19+ years progress programming and still learning.
Can't specify a Subnet.

Update FAILED with 1 error(s):
1. Problems with one or more web server trusted clients: illegal address format, each subnet component must be a number: 192.168.1.0/255
 

mollyfud

Member
Is that the number you entered? It seems from the OEM/OEE Getting started guide that you should be able to use a wildcard:
"A wildcard dot-formatted address string (for example, 123.123.123.*)"

Does this work?

Molly
PS. And you said product management doesn't listen to Ideas! They implemented this one before you even entered it! Can't get quicker then that! ;-) (Joking, of course)
 

Cecil

19+ years progress programming and still learning.
Is that the number you entered? It seems from the OEM/OEE Getting started guide that you should be able to use a wildcard:
"A wildcard dot-formatted address string (for example, 123.123.123.*)"

Does this work?

Nope, that does not work either.

Update FAILED with 1 error(s):
1. Problems with one or more web server trusted clients: illegal address format, each subnet component must be a number: 192.168.1.?

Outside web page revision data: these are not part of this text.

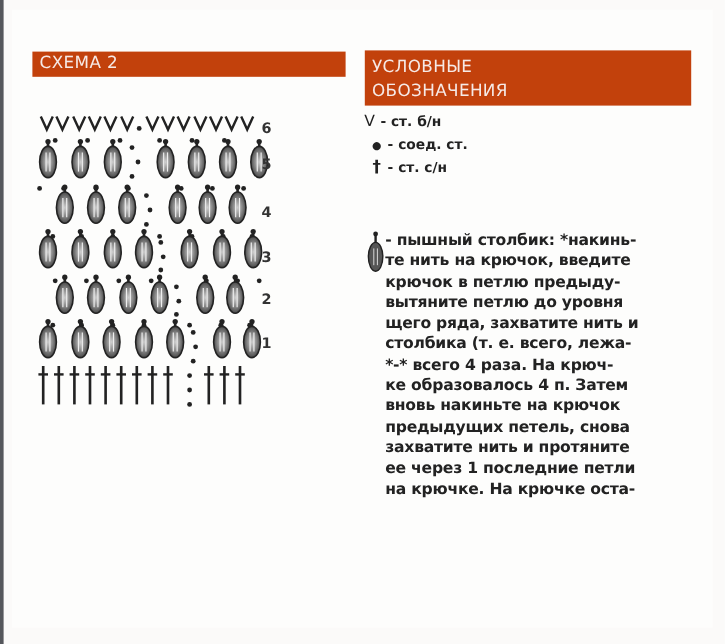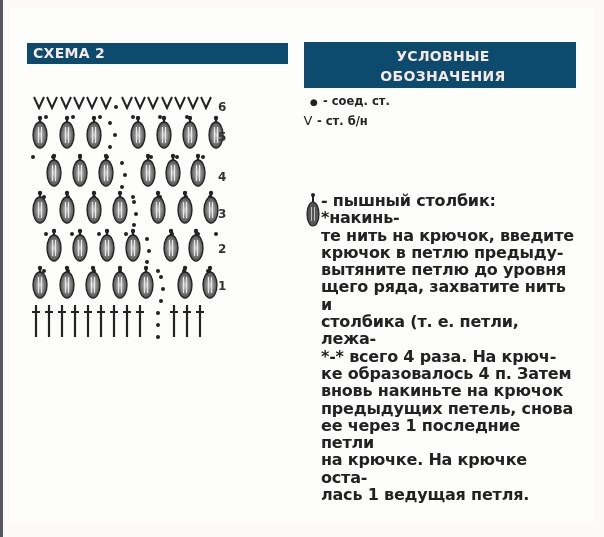"СХЕМА 2" .bar { background: #0c4a6e -> #c2410c; font-weight: bold -> normal }
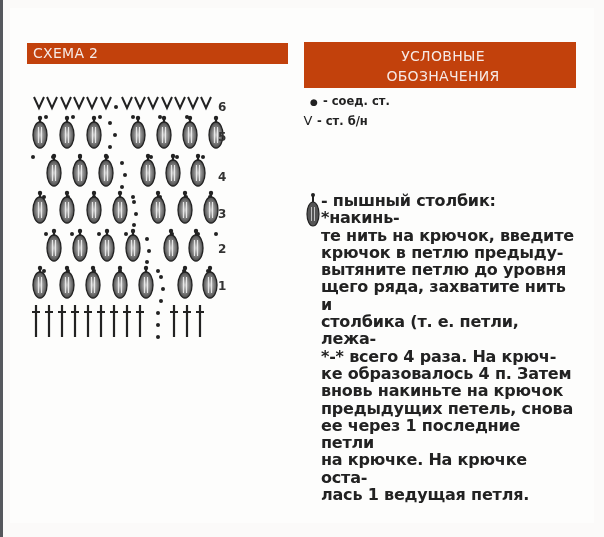"УСЛОВНЫЕ" .bar-right { text-align: center -> none }
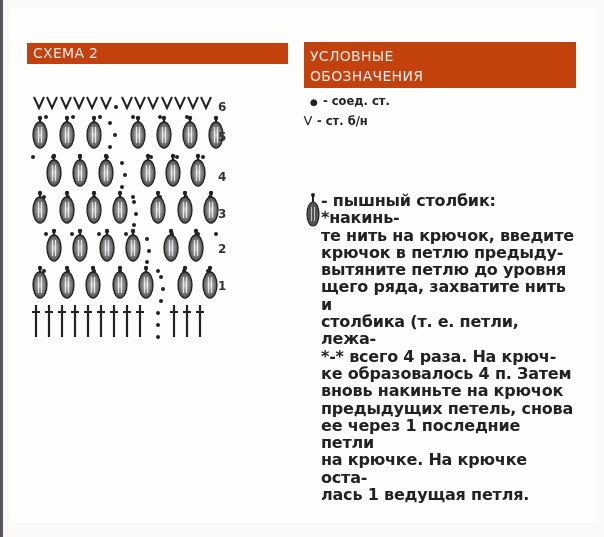"● - соед. ст." div.legend-item { order: before "V - ст. б/н" -> after "V - ст. б/н" }
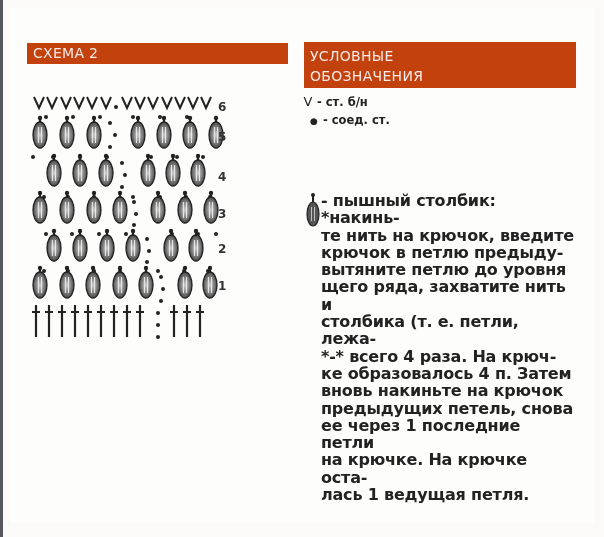"† - ст. с/н" div.legend-item { html: none -> <div> <span>†</span><span>- ст. с/н</span> </div> }
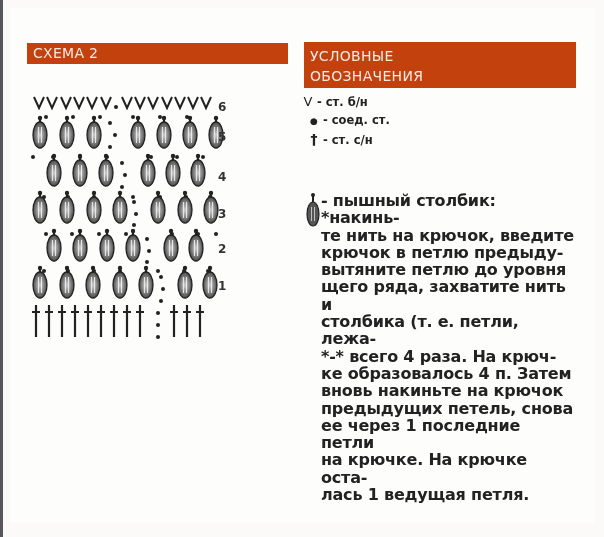"- пышный столбик: *накинь-" .legend-desc { font-size: 16px -> 13px }
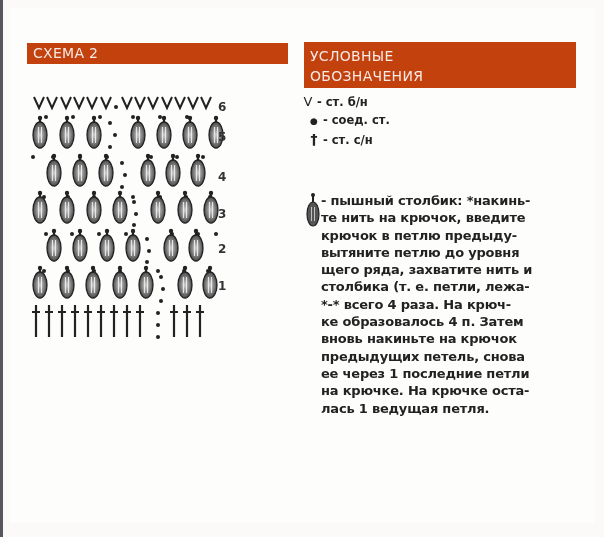"столбика (т. е. петли, лежа-" div { text: петли -> всего }
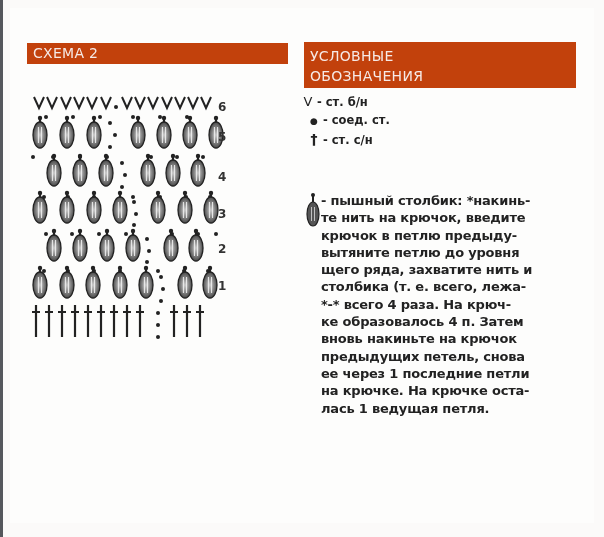"захватите нить и протяните" div { html: none -> <div>захватите нить и протяните</div> }
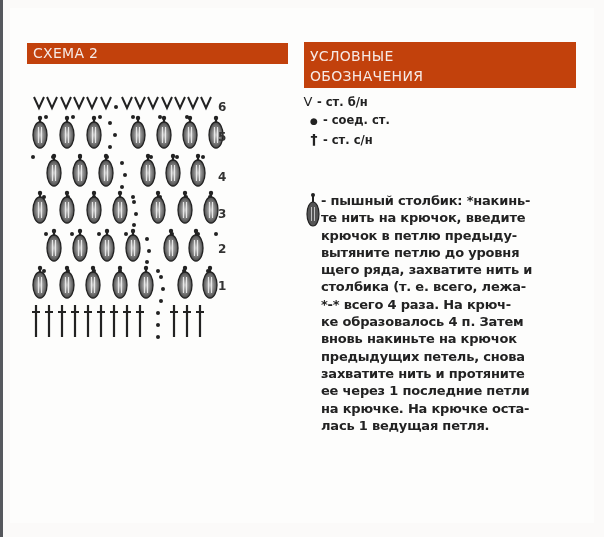"лась 1 ведущая петля." div { html: <div>лась 1 ведущая петля.</div> -> none }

***** Fathom configuration was not updated. *****
 

mollyfud

Member
Hmmmm......Worked for me! What release are you on? And, silly question, did you use the * as the wildcard? (only ask as its missing from the error message)
 

Cecil

19+ years progress programming and still learning.
Hmmmm......Worked for me! What release are you on? And, silly question, did you use the * as the wildcard? (only ask as its missing from the error message)

Weird, the first time I think I used a '?' instead of a '*' ??? I don't know what I was thinking. It's working though.
 

Rob Fitzpatrick

ProgressTalk.com Sponsor
It seems from the OEM/OEE Getting started guide that you should be able to use a wildcard:
"A wildcard dot-formatted address string (for example, 123.123.123.*)"

That's a strange way to specify subnets, given that the rest of the world uses CIDR notation in IPv4. The Progress wildcard notation assumes classful network addressing which isn't necessarily what you find in the real world.

Imagine for example that your network address is 192.168.100.64/27. So valid hosts on this subnet, excluding network and broadcast, are 100.65 to 100.94 inclusive. How do you specify that with wildcards? You don't. From the docs it seems the only option would be to enter 30 comma-separated IP addresses or host names, if that even fits in the field. Not terribly elegant.
 

Cecil

19+ years progress programming and still learning.
You can also supply *.*.*.* which will invalidate any rule set.
 

zerovian

New Member
The wild card addresses were added a long time ago. IP V6 is also broken since the filtering chokes when it hits more than 4 segments in the supplied ip address. You're better off setting up firewall rules if you want more than simple filtering.